* MATERIAL FOR THIS EXERCISE *
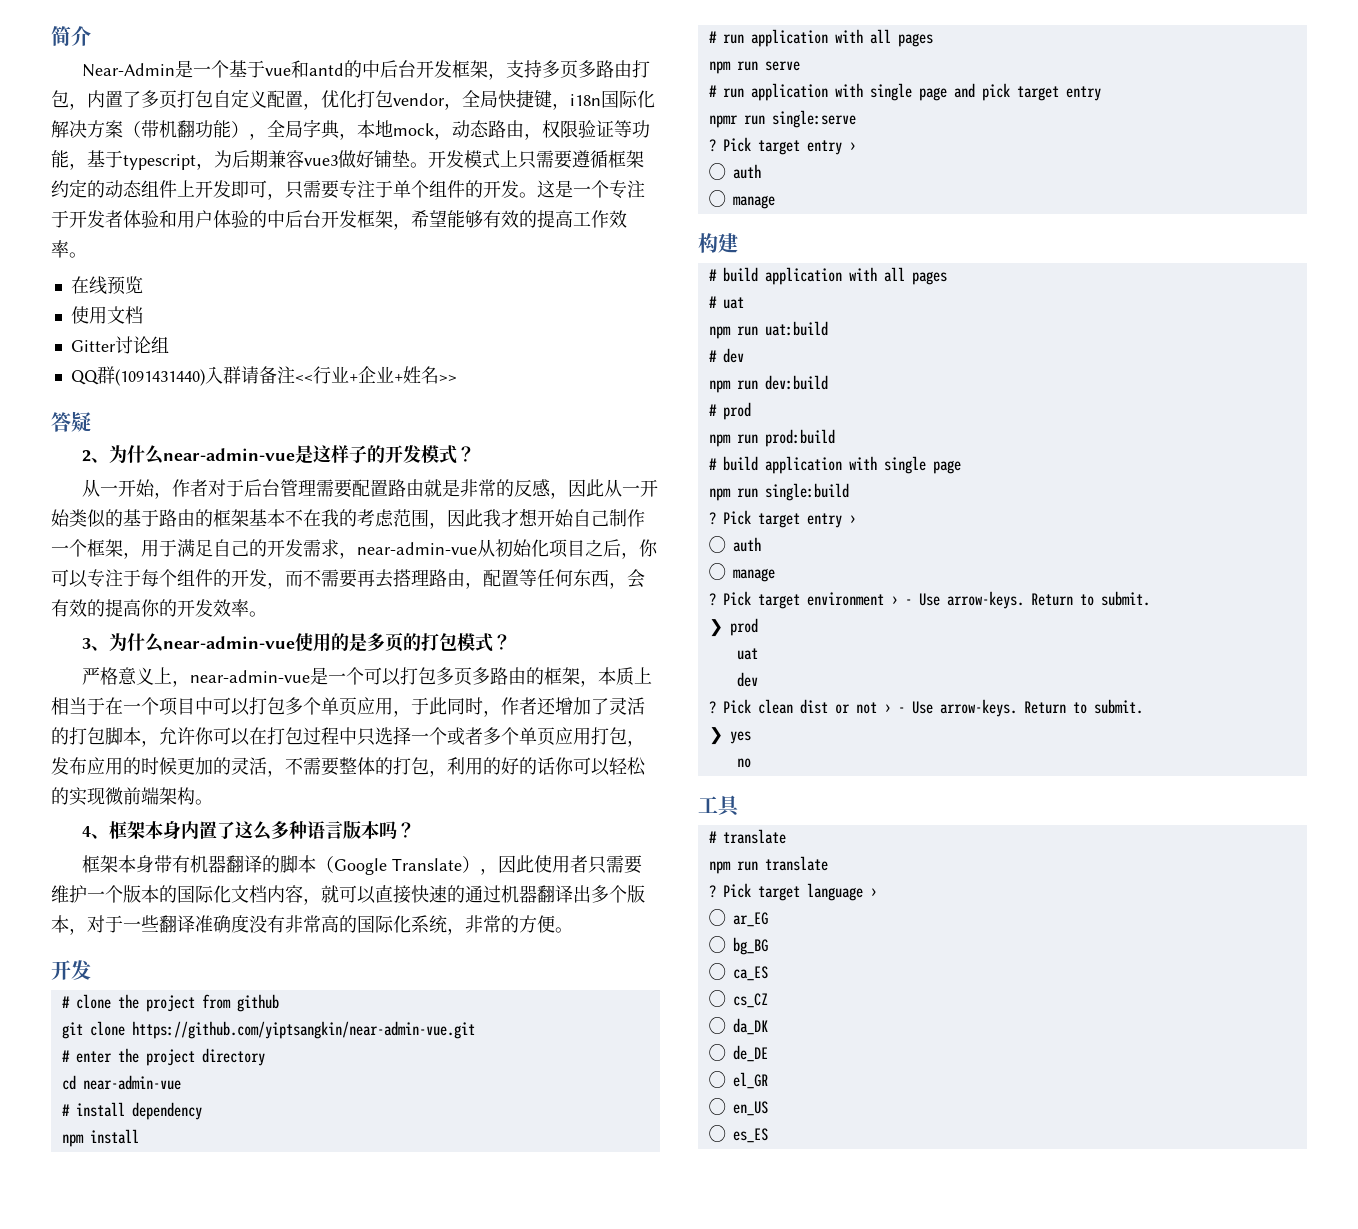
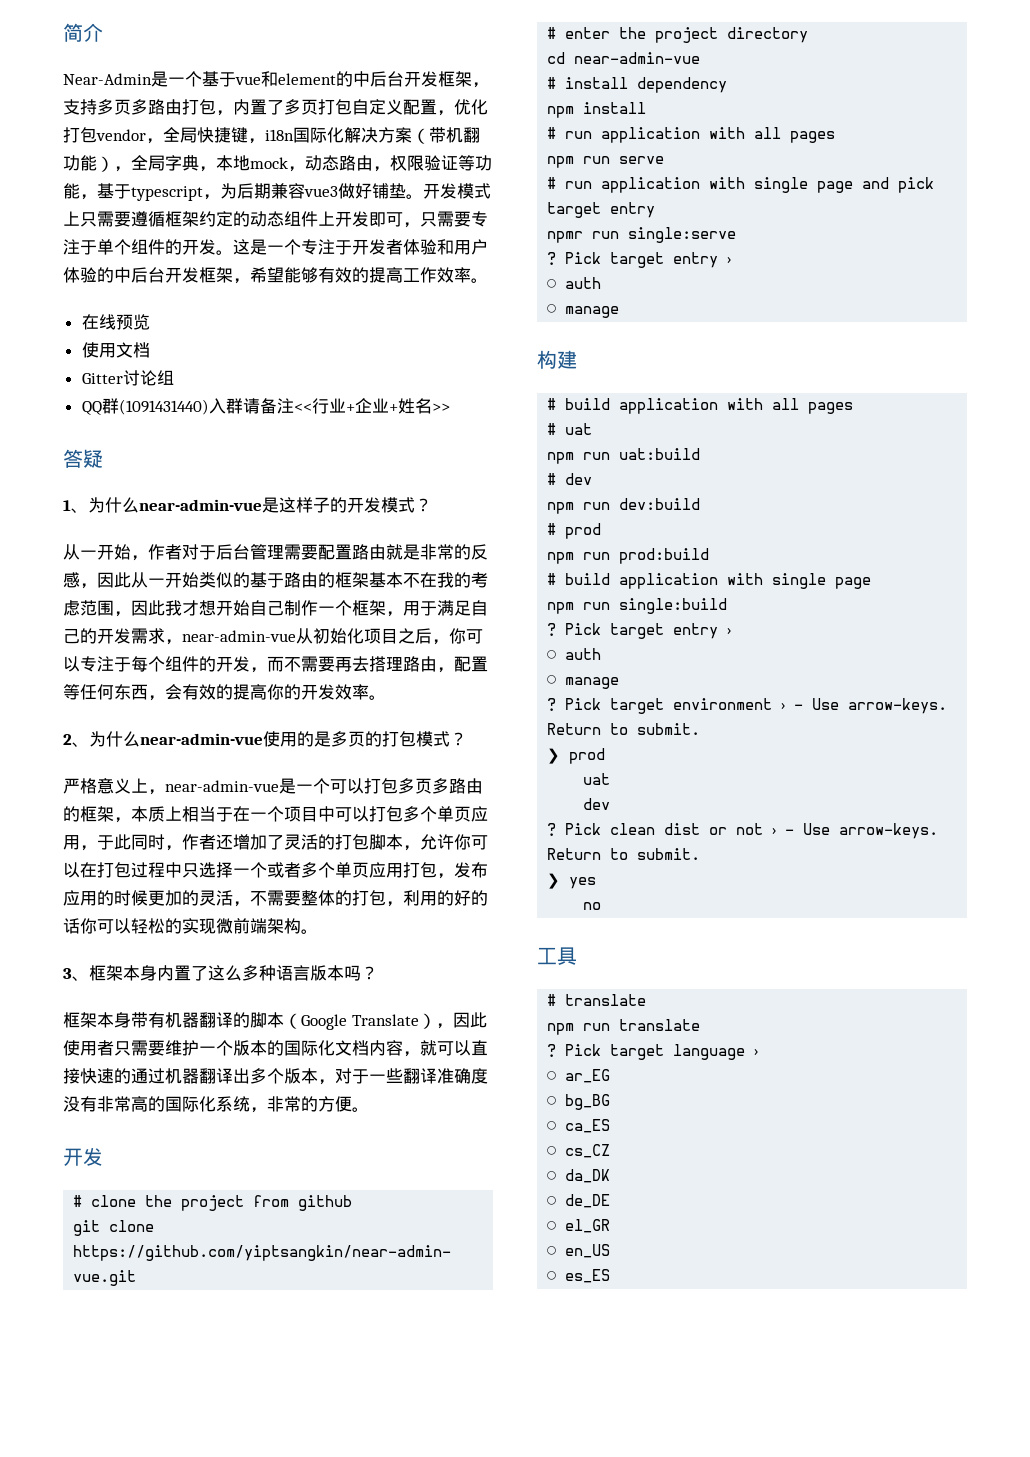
- Near-Admin是一个基于vue和antd的中后台开发框架，支持多页多路由打包，内置了多页打包自定义配置，优化打包vendor，全局快捷键，i18n国际化解决方案（带机翻功能），全局字典，本地mock，动态路由，权限验证等功能，基于typescript，为后期兼容vue3做好铺垫。
+ Near-Admin是一个基于vue和element的中后台开发框架，支持多页多路由打包，内置了多页打包自定义配置，优化打包vendor，全局快捷键，i18n国际化解决方案（带机翻功能），全局字典，本地mock，动态路由，权限验证等功能，基于typescript，为后期兼容vue3做好铺垫。
- 2、为什么near-admin-vue是这样子的开发模式？
+ 1、为什么near-admin-vue是这样子的开发模式？
- 3、为什么near-admin-vue使用的是多页的打包模式？
+ 2、为什么near-admin-vue使用的是多页的打包模式？
- 4、框架本身内置了这么多种语言版本吗？
+ 3、框架本身内置了这么多种语言版本吗？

* WORK TO COMPLETE *
From the listing, copy every line where the string "内置了多页打包自定义配置" appears.

* OUTPUT FOR THIS TASK *
- Near-Admin是一个基于vue和antd的中后台开发框架，支持多页多路由打包，内置了多页打包自定义配置，优化打包vendor，全局快捷键，i18n国际化解决方案（带机翻功能），全局字典，本地mock，动态路由，权限验证等功能，基于typescript，为后期兼容vue3做好铺垫。
+ Near-Admin是一个基于vue和element的中后台开发框架，支持多页多路由打包，内置了多页打包自定义配置，优化打包vendor，全局快捷键，i18n国际化解决方案（带机翻功能），全局字典，本地mock，动态路由，权限验证等功能，基于typescript，为后期兼容vue3做好铺垫。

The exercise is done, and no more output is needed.